I am keen to ensure that UK-M remains a friendly supportive place whilst being an excellent resource of shared knowledge.

With that in mind I'm pleased to announce that we've made the biggest changes to the Mod team for half a decade.. The revised line-up welcomes 4 new members who have been been promoted to Moderator status - *Magic Torch*, *mars1960*, *Dtlv74* and *defdaz*.

I hope everyone agrees that these 4 guys are a valuable addition to the board and trusts that they will help keep it on the right track for the future.
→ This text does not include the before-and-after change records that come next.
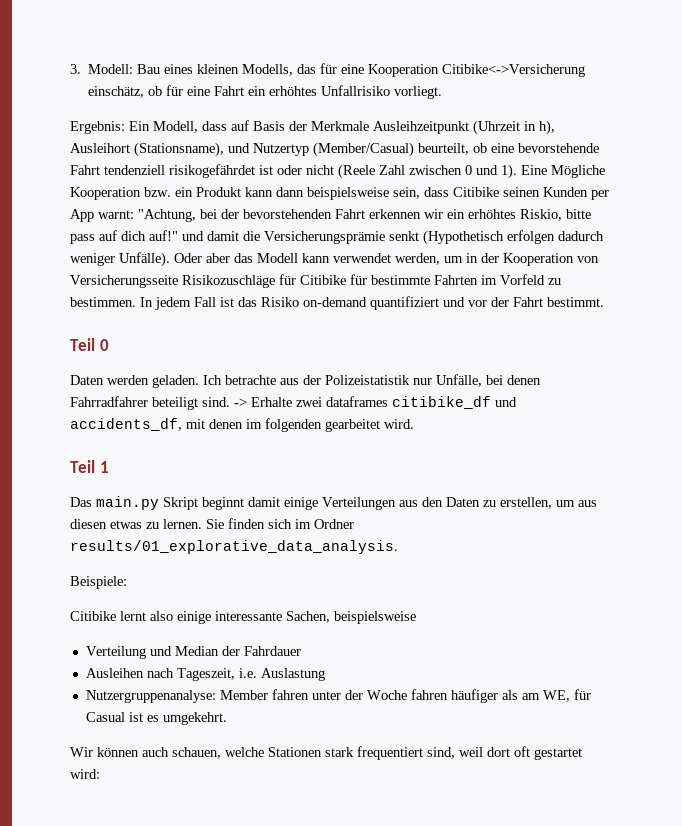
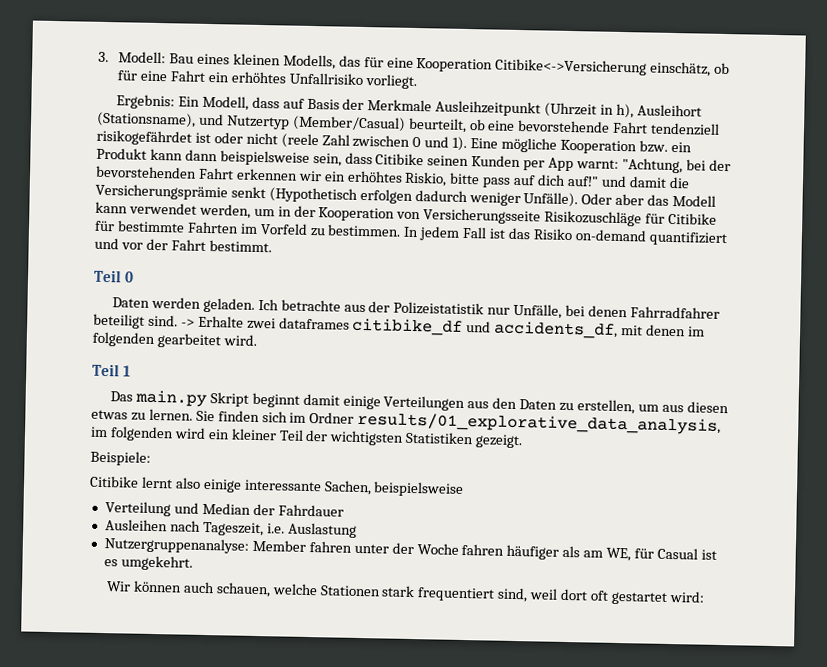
- Ergebnis: Ein Modell, dass auf Basis der Merkmale Ausleihzeitpunkt (Uhrzeit in h), Ausleihort (Stationsname), und Nutzertyp (Member/Casual) beurteilt, ob eine bevorstehende Fahrt tendenziell risikogefährdet ist oder nicht (Reele Zahl zwischen 0 und 1).
+ Ergebnis: Ein Modell, dass auf Basis der Merkmale Ausleihzeitpunkt (Uhrzeit in h), Ausleihort (Stationsname), und Nutzertyp (Member/Casual) beurteilt, ob eine bevorstehende Fahrt tendenziell risikogefährdet ist oder nicht (reele Zahl zwischen 0 und 1).
- Eine Mögliche Kooperation bzw. ein Produkt kann dann beispielsweise sein, dass Citibike seinen Kunden per App warnt: "Achtung, bei der bevorstehenden Fahrt erkennen wir ein erhöhtes Riskio, bitte pass auf dich auf!" und damit die Versicherungsprämie senkt (Hypothetisch erfolgen dadurch weniger Unfälle).
+ Eine mögliche Kooperation bzw. ein Produkt kann dann beispielsweise sein, dass Citibike seinen Kunden per App warnt: "Achtung, bei der bevorstehenden Fahrt erkennen wir ein erhöhtes Riskio, bitte pass auf dich auf!" und damit die Versicherungsprämie senkt (Hypothetisch erfolgen dadurch weniger Unfälle).
- Sie finden sich im Ordner results/01_explorative_data_analysis.
+ Sie finden sich im Ordner results/01_explorative_data_analysis, im folgenden wird ein kleiner Teil der wichtigsten Statistiken gezeigt.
The full Mod Team now comprises of:

DB

defdaz

Dtlv74

hackskii

Jimmy

Magic Torch

mars1960

Pscarb

Robsta

Tinytom

L


----------



## Suprakill4

Well done lads.


----------



## Big Dawg

Lorian said:


> Exciting changes here at UK-M today.. :laugh:
> 
> I am keen to ensure that UK-M remains a friendly supportive place whilst being an excellent resource of shared knowledge.
> 
> With that in mind I'm pleased to announce that we've made the biggest changes to the Mod team for half a decade.. The revised line-up welcomes 4 new members who have been been promoted to Moderator status - *Magic Torch*, *mars1960*, *Dtlv74* and *defdaz*.
> 
> I hope everyone agrees that these 4 guys are a valuable addition to the board and trusts that they will help keep it on the right track for the future.
> 
> The full Mod Team now comprises of:
> 
> DB
> 
> defdaz
> 
> Dtlv74
> 
> hackskii
> 
> Jimmy
> 
> Magic Torch
> 
> mars1960
> 
> Pscarb
> 
> Robsta
> 
> Tinytom
> 
> L


Looks like a bit of a sausage-fest mate lol! Why ain't the poonie being represented?


----------



## Hera

Brilliant. Good team IMO


----------



## Milky

AlasTTTair said:


> Looks like a bit of a sausage-fest mate lol! Why ain't the poonie being represented?


There are hardly any on here anymore mate.


----------



## Lorian

gemilky69 said:


> There are hardly any on here anymore mate.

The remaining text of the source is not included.